Diyarbakır'da sır cinayete kurban giden 8 yaşındaki Narin Güran ile ilgili soruşturma devam ediyor. Soruşturmada içlerinde anne, ağabey ve amcanın da olduğu 8 sanık tutuklandı, 4 zanlı adli kontrol kararıyla serbest bırakıldı. Olayın yankıları devam ederken Narin kaybolduktan 4 gün sonra annesinin verdiği fakat yayınlanmayan bir röportaj gündem oldu. O röportajda anne çarpıcı açıklamalarda bulunuyor.


8 ZANLI TUTUKLANDI
Soruşturma kapsamında gözaltına alınan ve dün jandarmadaki işlemlerin ardından adliyeye getirilerek nöbetçi sulh ceza hakimliğine sevk edilen zanlılardan, Narin Güran'ın annesi Yüksel (44), ağabeyi Enes (18), amcası Fuat Güran (41), kuzenleri Muhammet Kaya (23) ve Birsen Güran (19), yengesi Maşallah Güran (46), halasının eşi Mehmet Şevket Kaya ve tutuklu amcası Salim Güran'ın işçisi olduğu öğrenilen Mehmet Selim Atasoy (40) tutuklandı.
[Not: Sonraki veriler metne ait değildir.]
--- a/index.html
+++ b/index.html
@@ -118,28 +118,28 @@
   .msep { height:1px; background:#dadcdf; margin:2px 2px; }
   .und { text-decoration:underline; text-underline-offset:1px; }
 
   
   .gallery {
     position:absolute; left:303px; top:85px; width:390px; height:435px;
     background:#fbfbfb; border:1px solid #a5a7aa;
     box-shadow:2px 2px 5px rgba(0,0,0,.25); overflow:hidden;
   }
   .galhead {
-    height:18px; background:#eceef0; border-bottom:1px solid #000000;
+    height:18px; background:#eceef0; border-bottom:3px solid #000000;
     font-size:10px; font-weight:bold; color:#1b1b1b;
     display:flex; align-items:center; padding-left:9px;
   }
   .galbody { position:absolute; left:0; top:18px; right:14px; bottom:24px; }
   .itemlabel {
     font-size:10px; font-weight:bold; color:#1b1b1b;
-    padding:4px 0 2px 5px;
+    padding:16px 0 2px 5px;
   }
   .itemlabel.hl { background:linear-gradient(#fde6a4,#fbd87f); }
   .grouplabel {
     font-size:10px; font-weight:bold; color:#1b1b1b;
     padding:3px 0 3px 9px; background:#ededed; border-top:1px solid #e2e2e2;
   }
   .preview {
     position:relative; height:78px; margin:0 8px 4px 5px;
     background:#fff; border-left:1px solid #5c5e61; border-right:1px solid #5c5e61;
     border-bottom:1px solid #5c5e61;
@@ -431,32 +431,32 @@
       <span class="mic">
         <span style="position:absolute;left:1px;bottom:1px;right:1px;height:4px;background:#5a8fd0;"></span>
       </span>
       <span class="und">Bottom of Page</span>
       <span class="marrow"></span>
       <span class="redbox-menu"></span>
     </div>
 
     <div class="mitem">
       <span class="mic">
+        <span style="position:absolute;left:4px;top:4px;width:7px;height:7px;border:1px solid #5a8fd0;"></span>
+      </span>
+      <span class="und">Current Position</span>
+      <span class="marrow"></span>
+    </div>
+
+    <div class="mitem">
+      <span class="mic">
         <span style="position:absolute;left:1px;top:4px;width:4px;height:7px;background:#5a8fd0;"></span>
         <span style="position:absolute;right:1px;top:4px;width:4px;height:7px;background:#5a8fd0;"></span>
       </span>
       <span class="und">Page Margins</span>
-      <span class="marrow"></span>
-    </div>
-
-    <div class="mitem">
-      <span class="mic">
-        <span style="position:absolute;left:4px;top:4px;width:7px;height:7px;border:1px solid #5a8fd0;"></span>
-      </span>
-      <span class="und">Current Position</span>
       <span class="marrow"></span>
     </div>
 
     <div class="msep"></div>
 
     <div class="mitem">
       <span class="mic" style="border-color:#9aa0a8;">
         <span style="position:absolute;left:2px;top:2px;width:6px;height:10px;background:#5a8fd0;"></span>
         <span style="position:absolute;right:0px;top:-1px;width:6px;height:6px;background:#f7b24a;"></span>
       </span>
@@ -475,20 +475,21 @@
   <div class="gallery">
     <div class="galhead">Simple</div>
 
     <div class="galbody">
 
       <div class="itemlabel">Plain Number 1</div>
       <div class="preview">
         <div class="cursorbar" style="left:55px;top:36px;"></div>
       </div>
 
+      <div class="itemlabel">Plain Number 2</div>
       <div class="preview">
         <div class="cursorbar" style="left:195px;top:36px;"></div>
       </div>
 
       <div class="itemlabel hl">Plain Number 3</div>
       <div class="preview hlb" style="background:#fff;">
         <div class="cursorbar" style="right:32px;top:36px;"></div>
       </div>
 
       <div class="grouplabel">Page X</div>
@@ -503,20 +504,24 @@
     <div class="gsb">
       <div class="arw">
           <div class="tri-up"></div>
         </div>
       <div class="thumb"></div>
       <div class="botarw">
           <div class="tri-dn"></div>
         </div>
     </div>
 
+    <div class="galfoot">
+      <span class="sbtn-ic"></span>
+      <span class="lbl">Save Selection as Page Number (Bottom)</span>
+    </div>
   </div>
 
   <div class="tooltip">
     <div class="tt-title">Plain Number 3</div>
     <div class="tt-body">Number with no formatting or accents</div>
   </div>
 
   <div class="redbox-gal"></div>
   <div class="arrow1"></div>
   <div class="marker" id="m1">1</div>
KIZININ ÖLDÜRÜLDÜĞÜNÜ MÜ İMA ETTİ?
Türkiye'yi sarsan cinayetle ilgili soruşturma devam ederken Narin kaybolduktan 4 gün sonra annesinin Didem Arslan Yılmaz'ın Show TV ekranlarında yayınlanan 'Vazgeçme' isimli programına verdiği röportaj gündem oldu. Bugün yayınlanan röportajda anne, kızının öldürüldüğünü ima ederek "Şu anda Narin'in bir mezarı yok. Eğer sen de yürek varsa, eğer sen erkeksen kızımı bir köşeye at" ifadelerini kullanıyor.
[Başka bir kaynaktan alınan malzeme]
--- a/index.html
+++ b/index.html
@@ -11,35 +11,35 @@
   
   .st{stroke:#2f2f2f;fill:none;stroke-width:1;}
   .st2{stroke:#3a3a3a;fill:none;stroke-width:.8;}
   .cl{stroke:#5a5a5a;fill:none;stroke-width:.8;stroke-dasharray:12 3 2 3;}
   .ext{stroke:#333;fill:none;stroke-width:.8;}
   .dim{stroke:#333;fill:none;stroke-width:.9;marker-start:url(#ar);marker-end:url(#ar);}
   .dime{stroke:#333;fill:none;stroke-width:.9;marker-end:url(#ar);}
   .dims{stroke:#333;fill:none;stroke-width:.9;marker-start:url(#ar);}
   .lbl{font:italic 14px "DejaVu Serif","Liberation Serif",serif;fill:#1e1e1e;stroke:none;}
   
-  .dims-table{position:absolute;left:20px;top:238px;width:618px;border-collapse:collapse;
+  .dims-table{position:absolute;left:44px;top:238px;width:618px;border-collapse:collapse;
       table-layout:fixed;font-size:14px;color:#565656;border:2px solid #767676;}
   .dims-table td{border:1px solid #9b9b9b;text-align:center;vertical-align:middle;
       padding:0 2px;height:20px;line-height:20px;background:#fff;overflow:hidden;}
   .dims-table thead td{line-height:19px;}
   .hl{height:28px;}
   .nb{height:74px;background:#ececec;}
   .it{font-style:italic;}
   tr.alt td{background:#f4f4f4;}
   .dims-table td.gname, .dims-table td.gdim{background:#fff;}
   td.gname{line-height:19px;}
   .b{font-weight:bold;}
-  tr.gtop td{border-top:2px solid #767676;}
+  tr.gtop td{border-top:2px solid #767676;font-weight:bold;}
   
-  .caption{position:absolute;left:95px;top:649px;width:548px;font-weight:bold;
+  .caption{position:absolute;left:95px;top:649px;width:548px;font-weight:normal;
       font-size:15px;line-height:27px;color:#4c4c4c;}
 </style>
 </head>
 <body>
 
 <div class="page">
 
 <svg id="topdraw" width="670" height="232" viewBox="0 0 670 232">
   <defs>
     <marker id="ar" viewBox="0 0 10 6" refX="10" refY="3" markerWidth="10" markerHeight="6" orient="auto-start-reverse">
SAVCILARI GÖREVE ÇAĞIRDI: BUNU ANNEYE SORUN
Annenin bu açıklamalarını yorumlayan Didem Arslan Yılmaz, "Hani senin kızını kaçırmışlardı. Hani kızın hayattaydı. Bütün köye 'kaçırdılar' diye yangın yapıyorsun. O zaman neden mezardan bahsediyorsun. Röportaj esnasında dikkatli bakın gözünden tek damla yaş dökülmüyor. Açık bir şekilde kızının öldürüldüğünü kabul ediyor. Sayın savcılarımız izliyorsa bu ifadeleri anneye sorsunlar. 'Orada ne demek istedin?' diye sormaları gerekiyor" dedi.







SAVCILIK İFADESİ ÇIKTI
Bağlar ilçesi kırsal Tavşantepe Mahallesi'nde 21 Ağustos'ta kaybolan, 19 gün sonra dere yatağında, çuval içerisinde ve üzeri taş ve çalılıklarla kapatılmış cesedi bulunan Narin Güran cinayetine ilişkin Diyarbakır Cumhuriyet Başsavcılığı tarafından yürütülen soruşturma kapsamında tutuklanan 10 şüpheliden annesi Yüksel Güran'ın ifadesi, ortaya çıktı.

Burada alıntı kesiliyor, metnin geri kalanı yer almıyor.